Aim of the task
Write out, exactly and only, the lines that run from the top of the records to the line with "color: #6d28d9 ->". Include both ends; exclude pictures.
**** Dataset entries
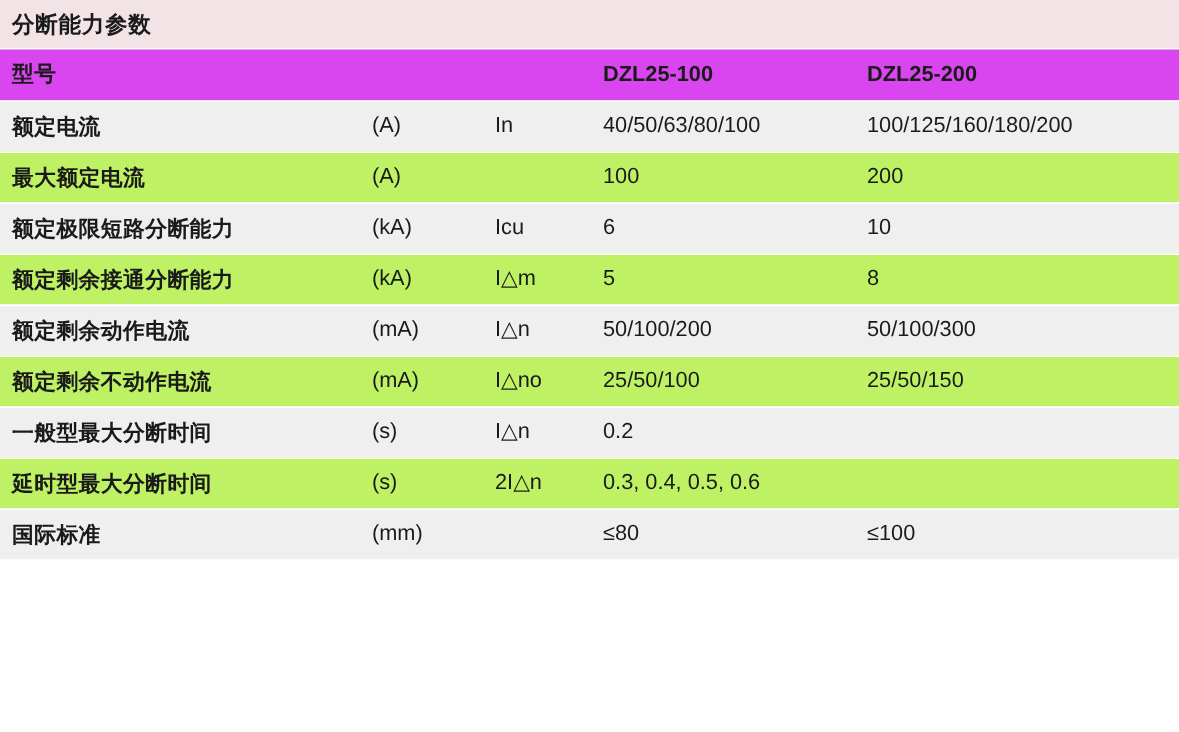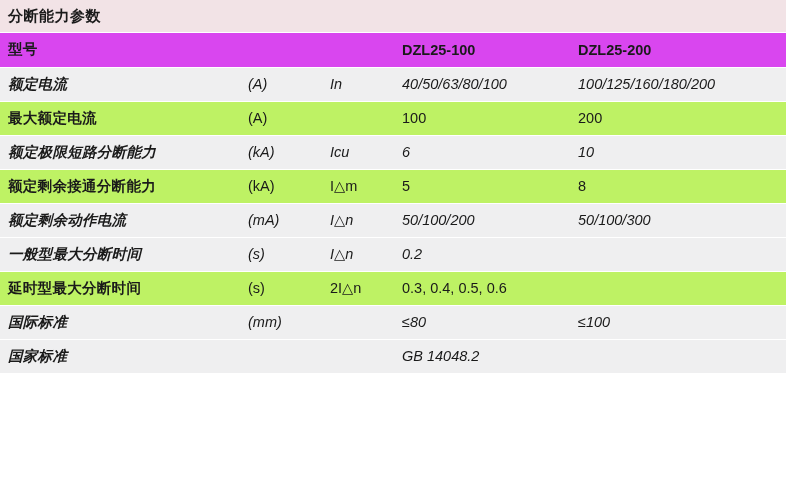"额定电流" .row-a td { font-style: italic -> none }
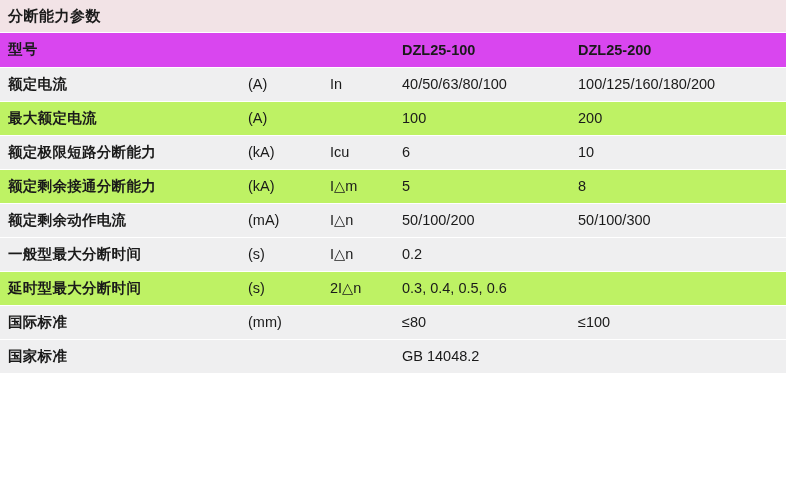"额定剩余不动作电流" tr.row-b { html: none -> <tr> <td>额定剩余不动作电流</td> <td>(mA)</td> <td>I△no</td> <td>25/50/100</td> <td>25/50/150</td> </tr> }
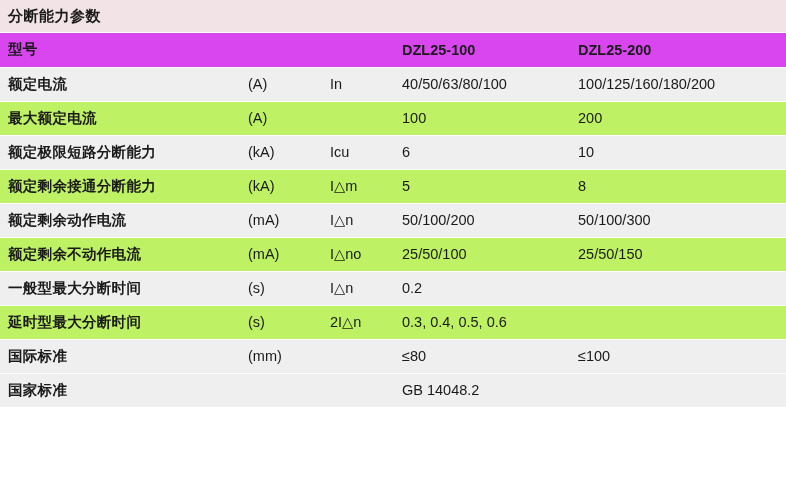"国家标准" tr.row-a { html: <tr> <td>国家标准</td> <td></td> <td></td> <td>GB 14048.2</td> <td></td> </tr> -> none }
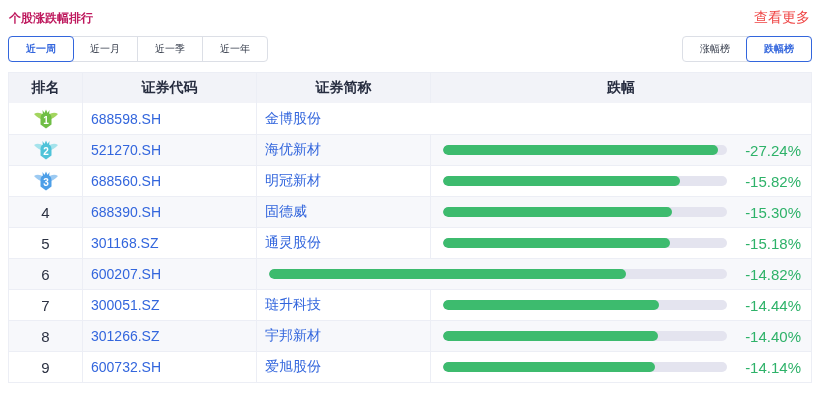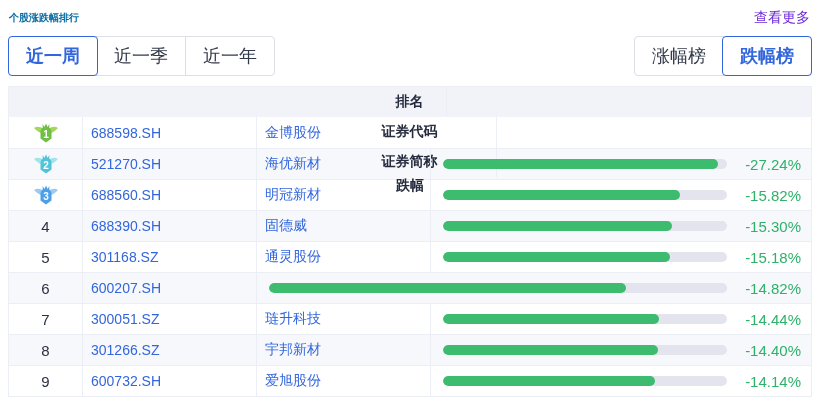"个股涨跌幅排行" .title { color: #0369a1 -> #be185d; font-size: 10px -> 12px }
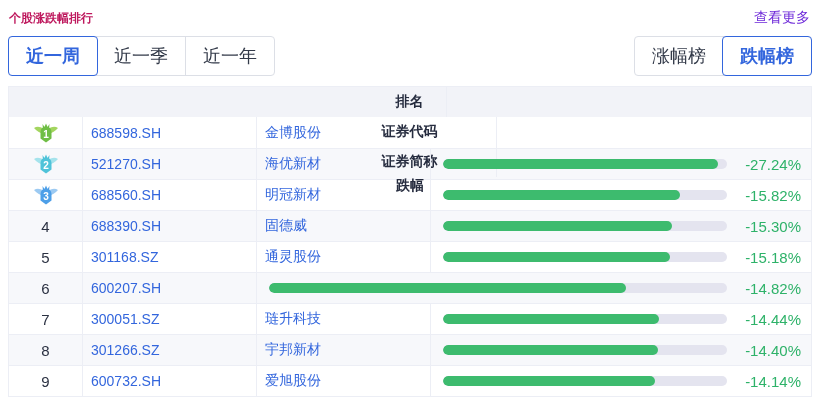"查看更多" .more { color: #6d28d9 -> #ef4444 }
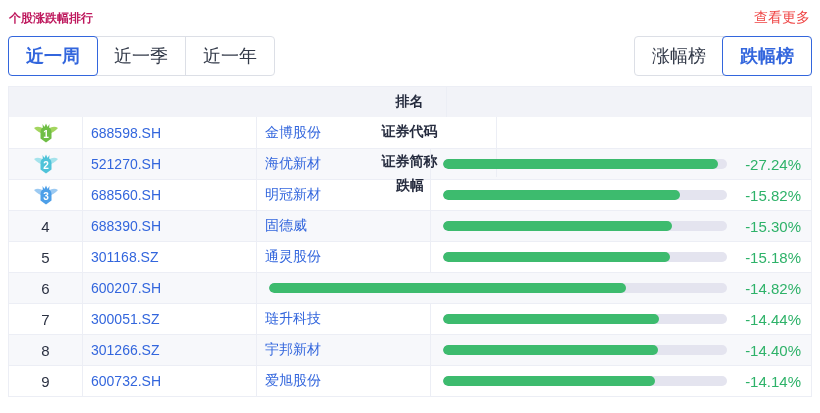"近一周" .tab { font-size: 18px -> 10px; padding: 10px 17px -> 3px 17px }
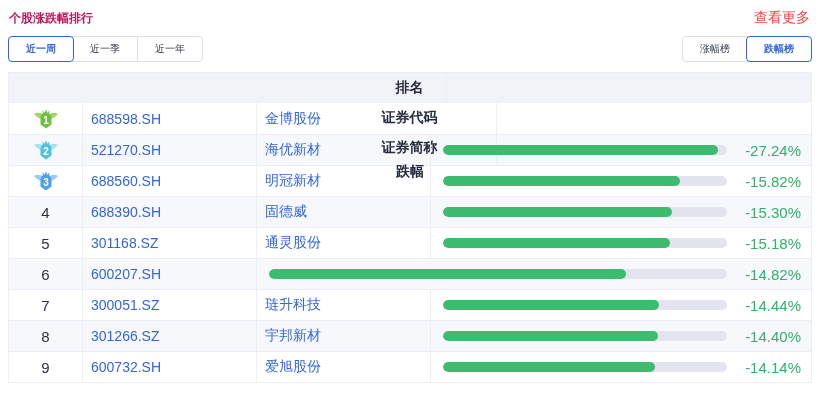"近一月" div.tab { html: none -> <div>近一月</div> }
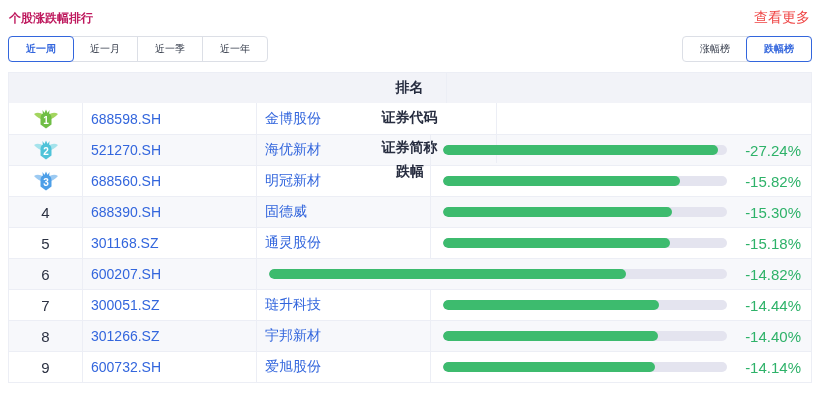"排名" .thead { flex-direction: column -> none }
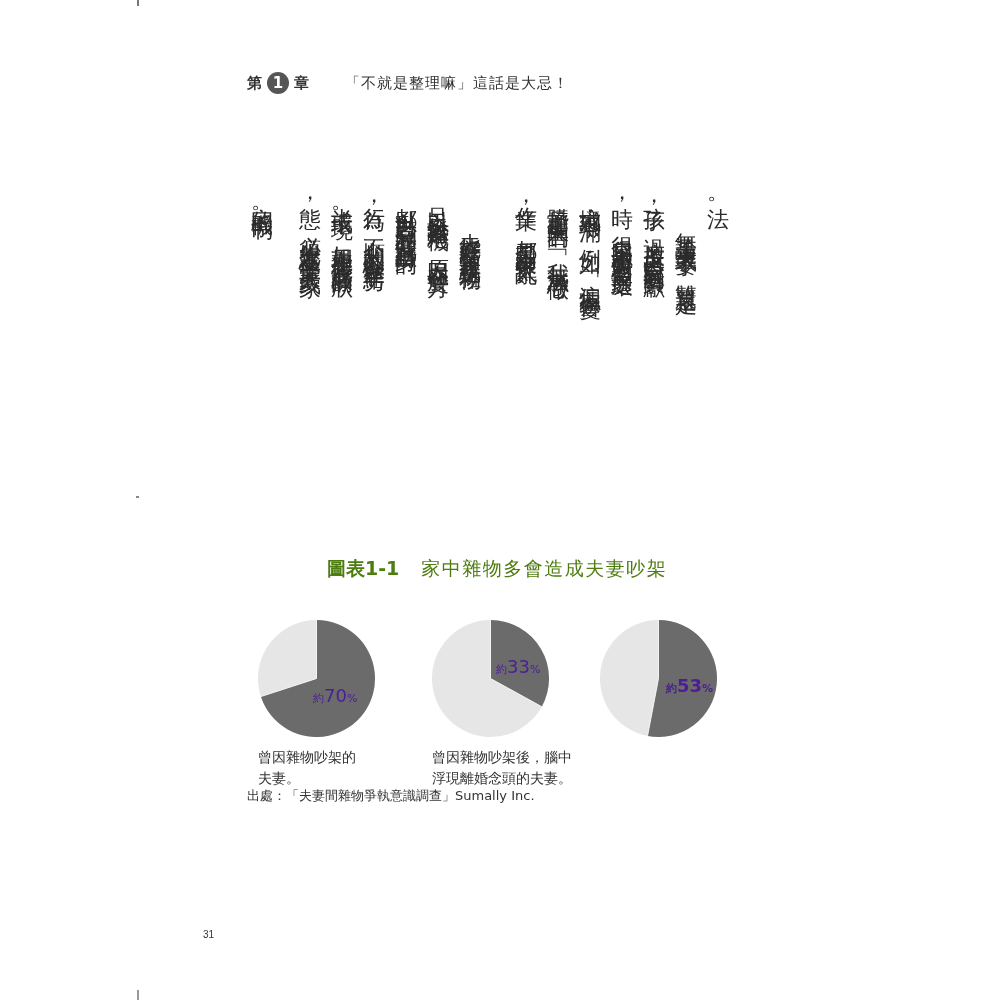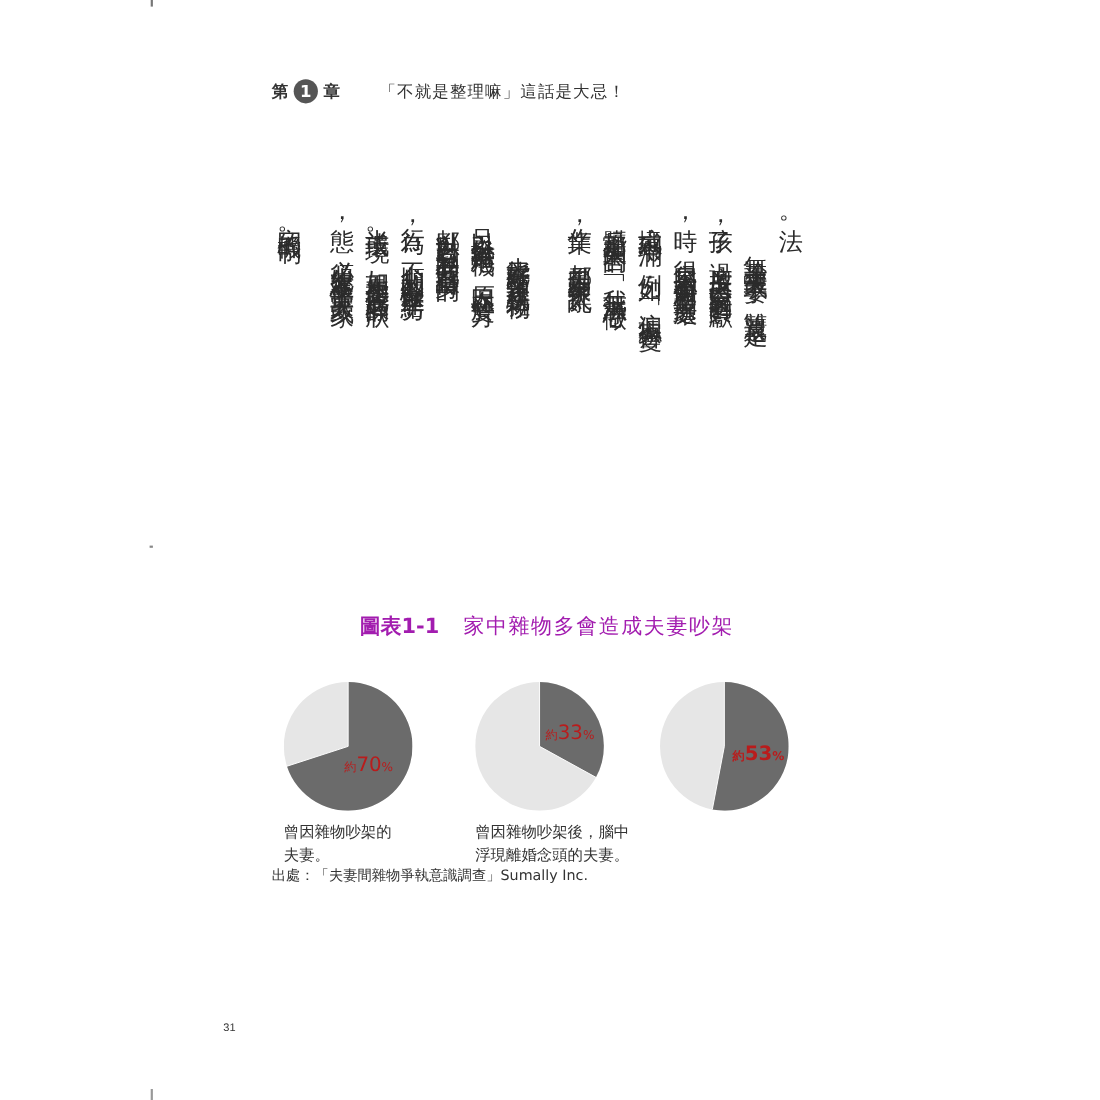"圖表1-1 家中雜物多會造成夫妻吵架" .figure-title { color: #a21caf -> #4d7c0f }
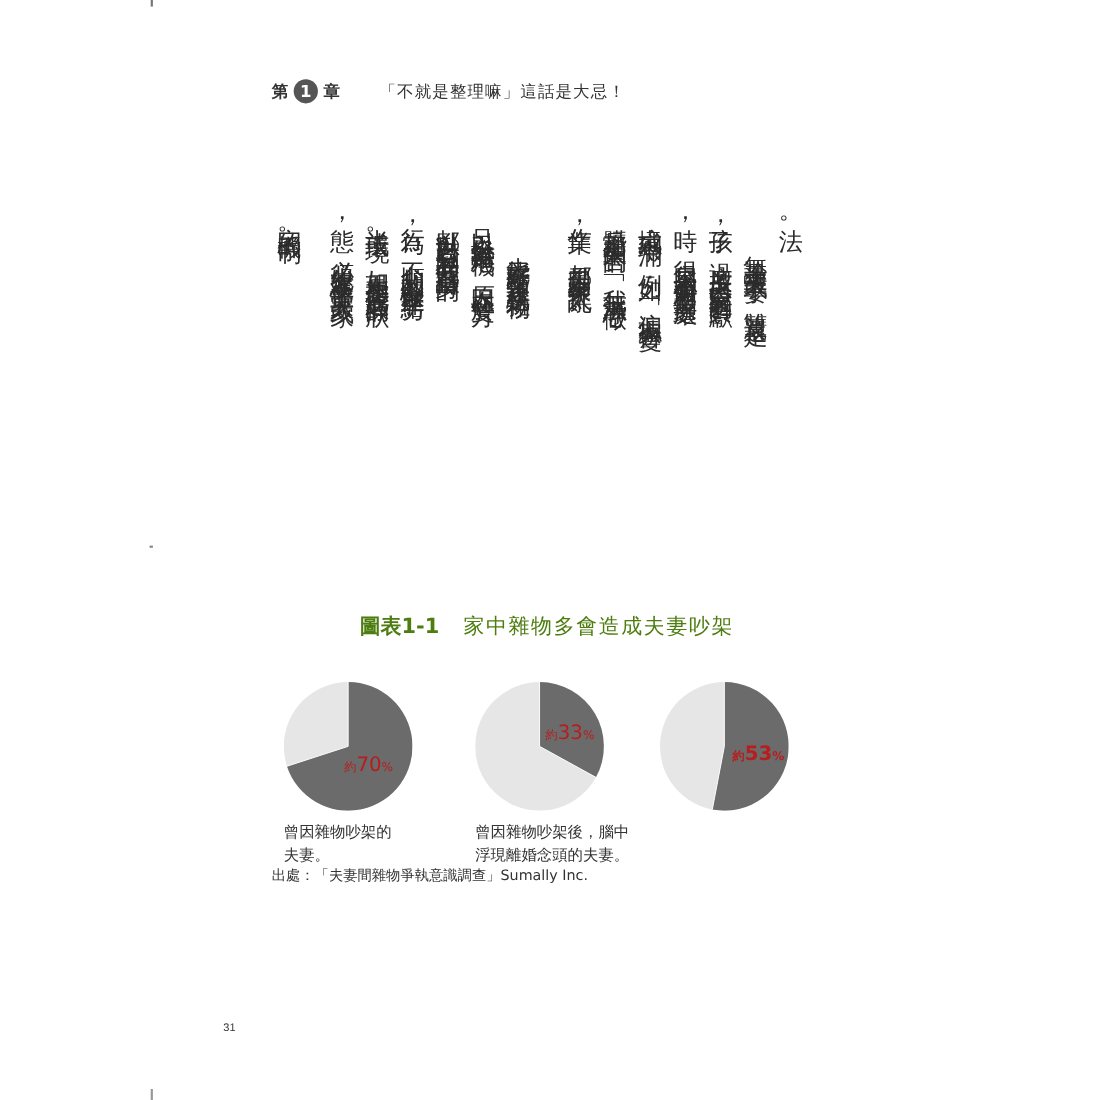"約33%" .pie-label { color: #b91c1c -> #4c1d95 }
********
Written response
"额定电流" .row-a td { font-style: italic -> none }
"额定剩余不动作电流" tr.row-b { html: none -> <tr> <td>额定剩余不动作电流</td> <td>(mA)</td> <td>I△no</td> <td>25/50/100</td> <td>25/50/150</td> </tr> }
"国家标准" tr.row-a { html: <tr> <td>国家标准</td> <td></td> <td></td> <td>GB 14048.2</td> <td></td> </tr> -> none }
"个股涨跌幅排行" .title { color: #0369a1 -> #be185d; font-size: 10px -> 12px }
"查看更多" .more { color: #6d28d9 -> #ef4444 }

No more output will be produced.